## RECORDS PROVIDED
# # #
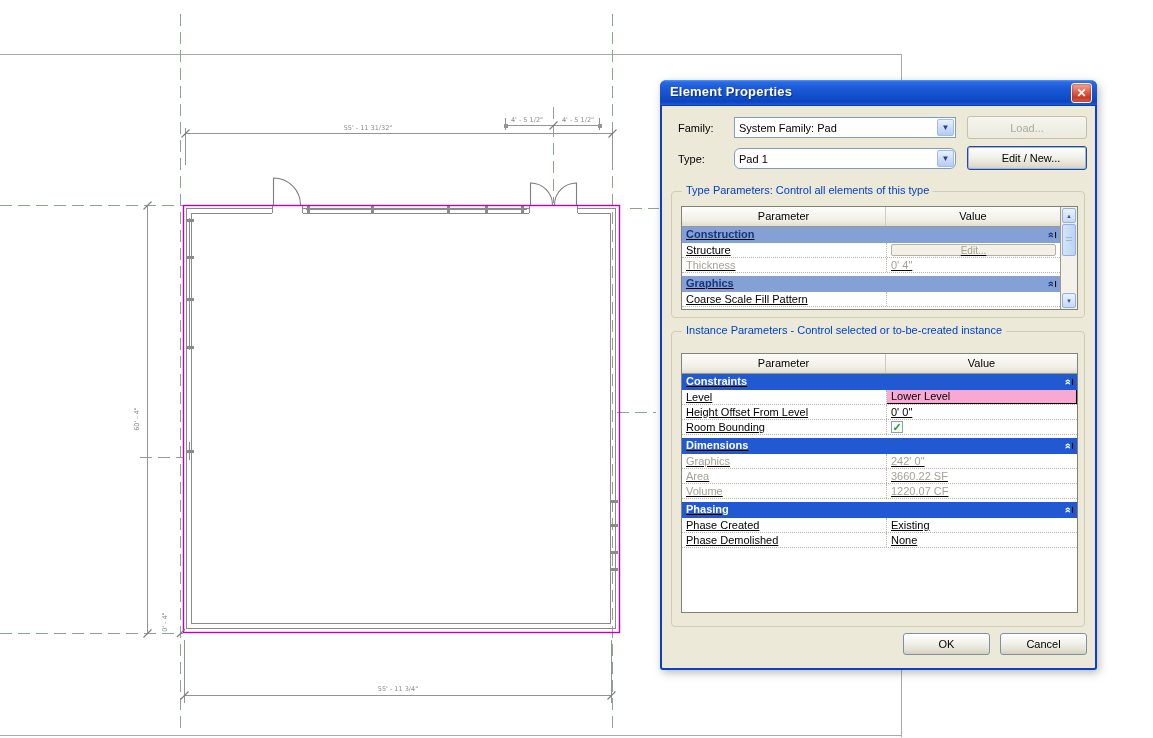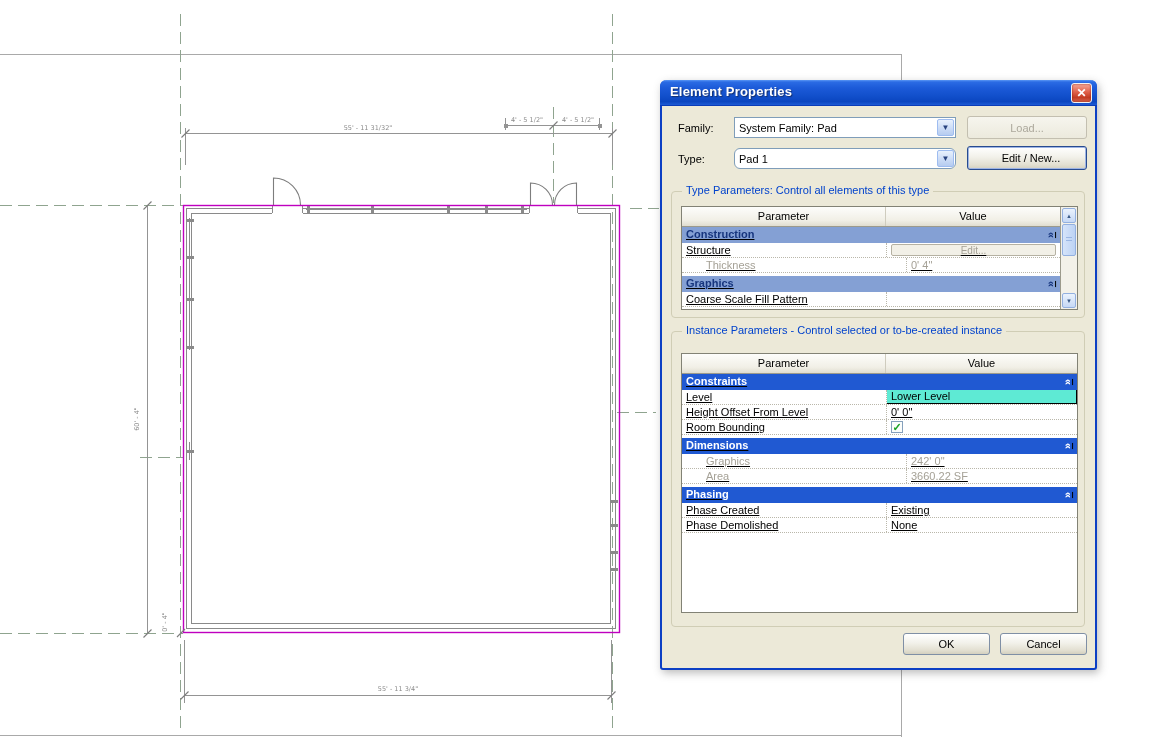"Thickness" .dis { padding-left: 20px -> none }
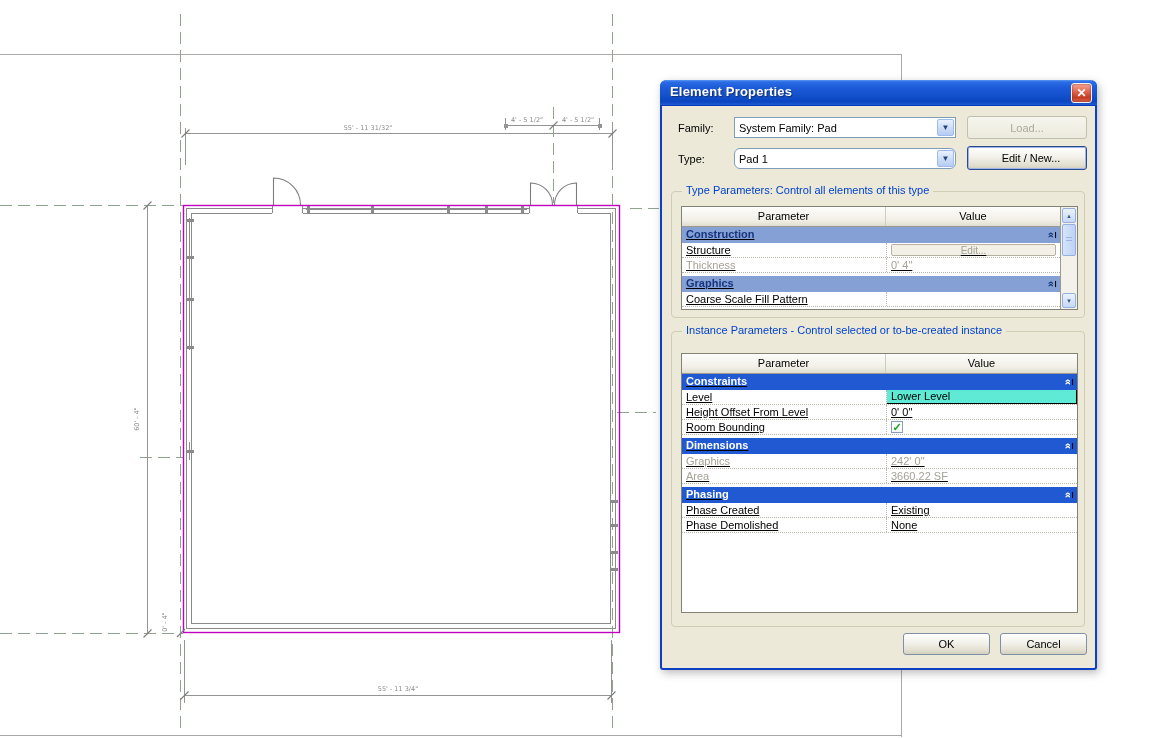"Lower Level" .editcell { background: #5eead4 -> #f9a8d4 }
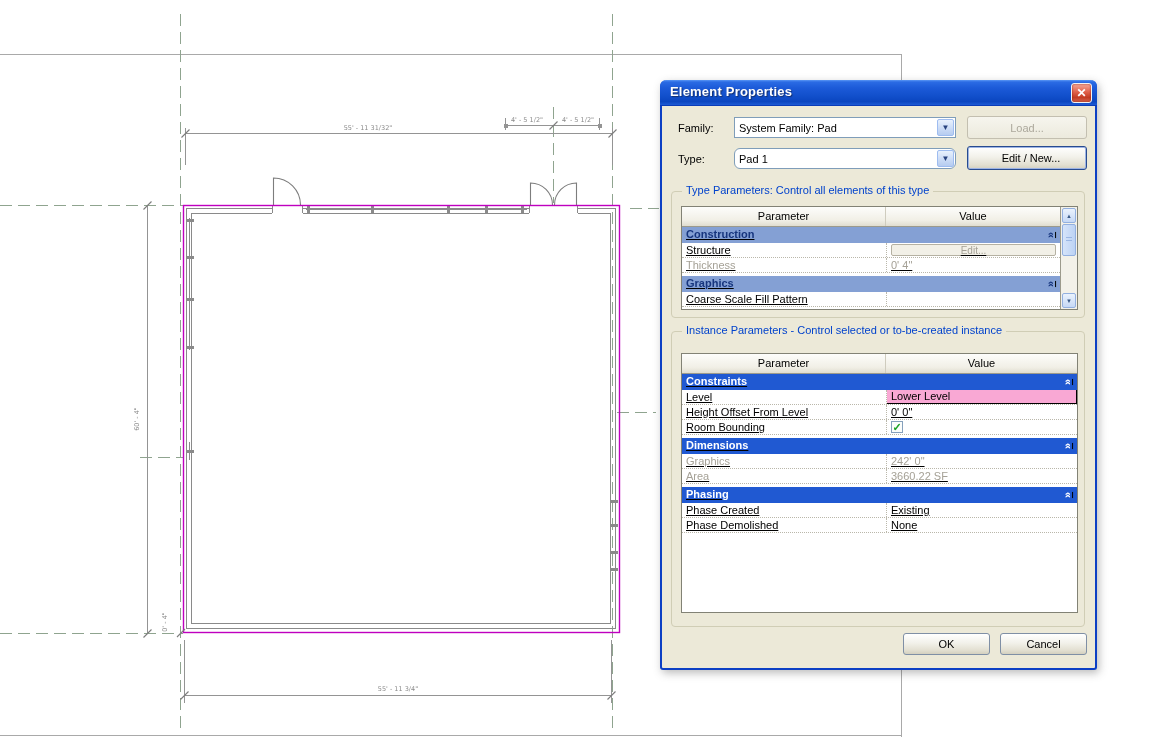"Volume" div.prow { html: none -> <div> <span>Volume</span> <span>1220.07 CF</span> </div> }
# # #
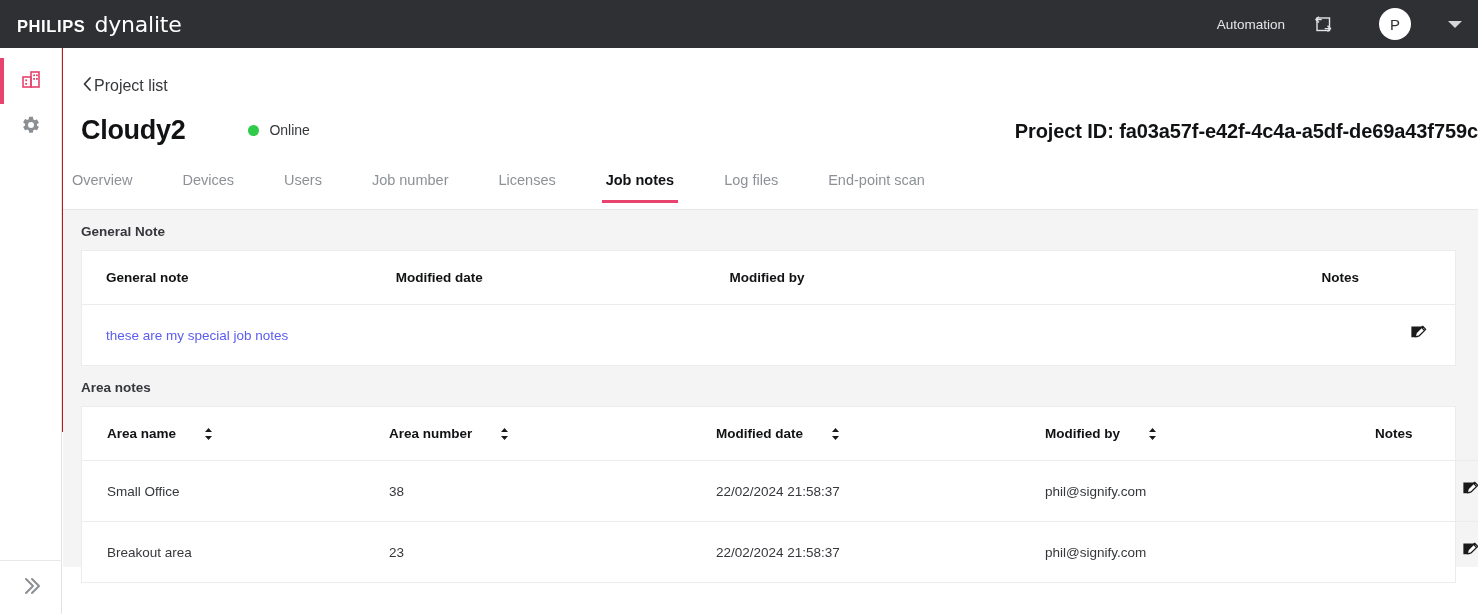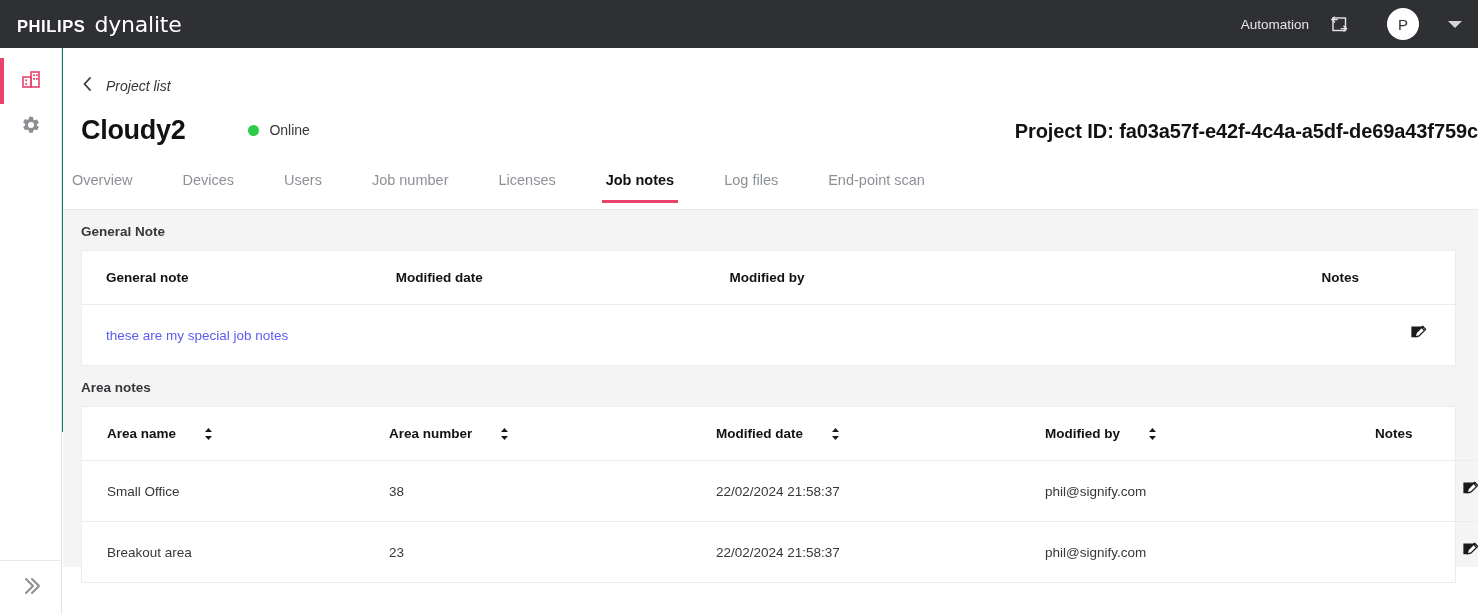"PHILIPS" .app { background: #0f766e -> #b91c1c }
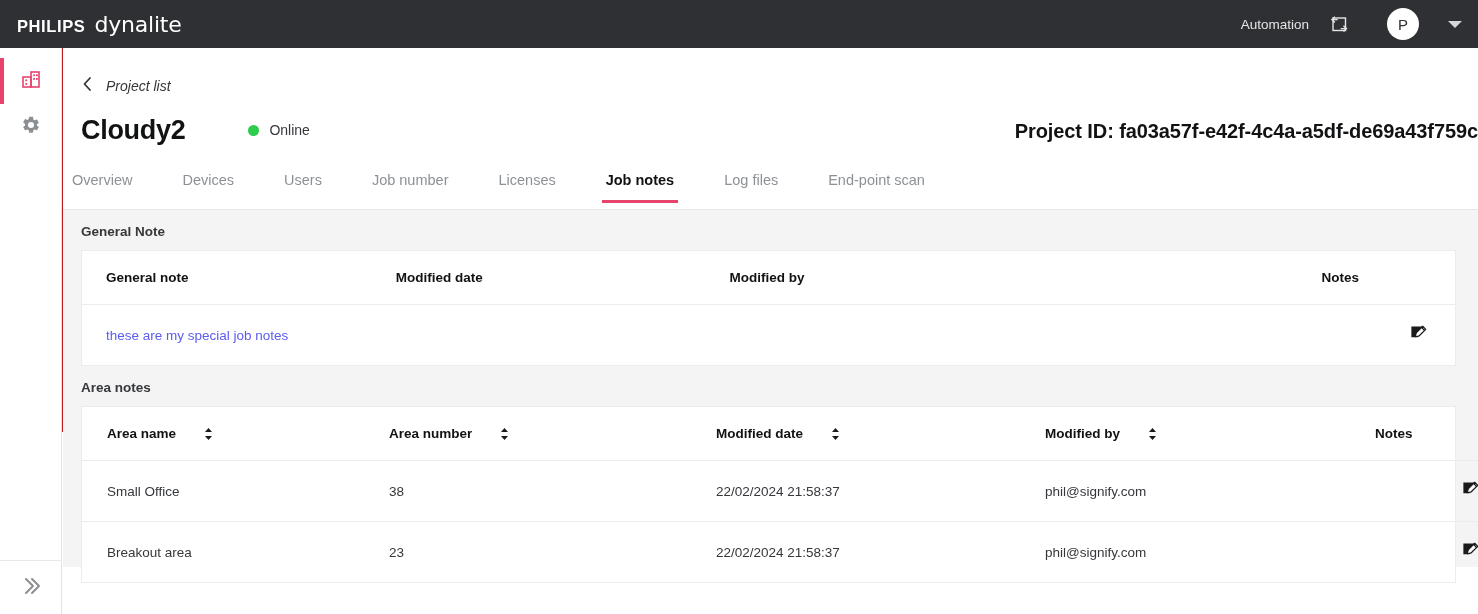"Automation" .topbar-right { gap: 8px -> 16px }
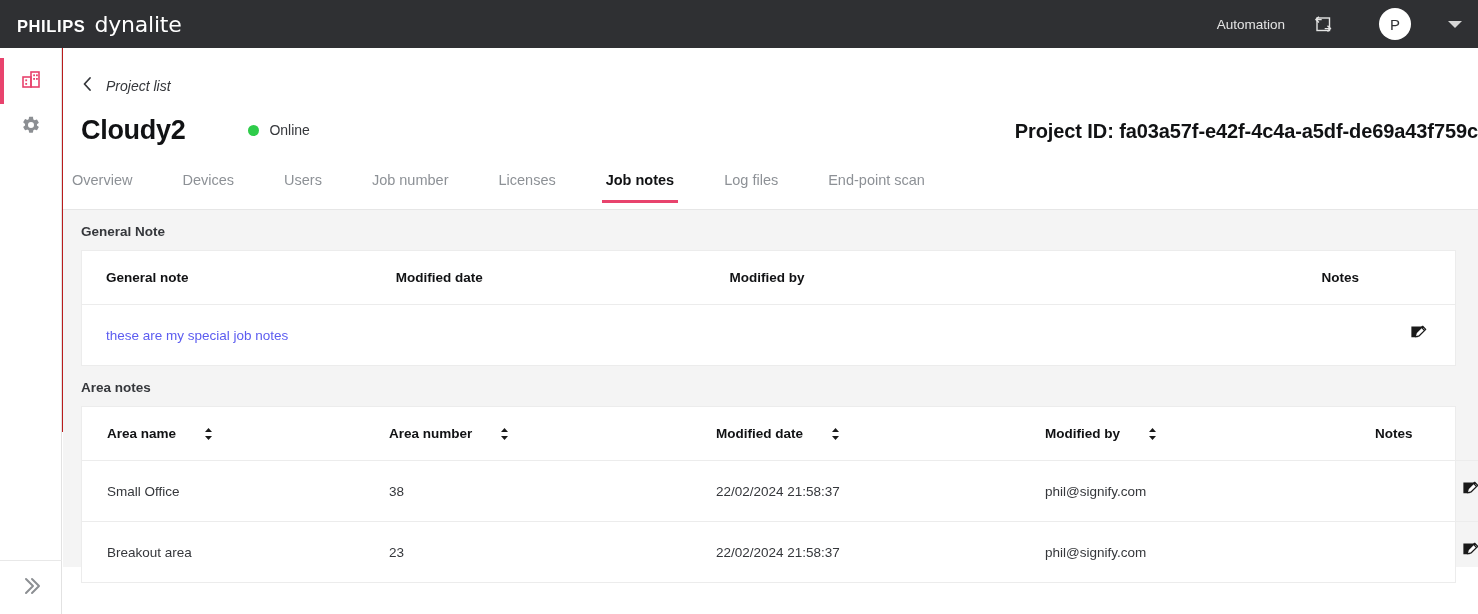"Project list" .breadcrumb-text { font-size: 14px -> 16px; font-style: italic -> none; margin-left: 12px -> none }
# # #
## WHAT TO PRODUCE
Line for line, output the entries above from the line with "padding-left: 20px ->" to the line with "html: none ->", both included, and nothing more. Skip pictures.

## SOLUTION TO THE PROBLEM
"Thickness" .dis { padding-left: 20px -> none }
"Lower Level" .editcell { background: #5eead4 -> #f9a8d4 }
"Volume" div.prow { html: none -> <div> <span>Volume</span> <span>1220.07 CF</span> </div> }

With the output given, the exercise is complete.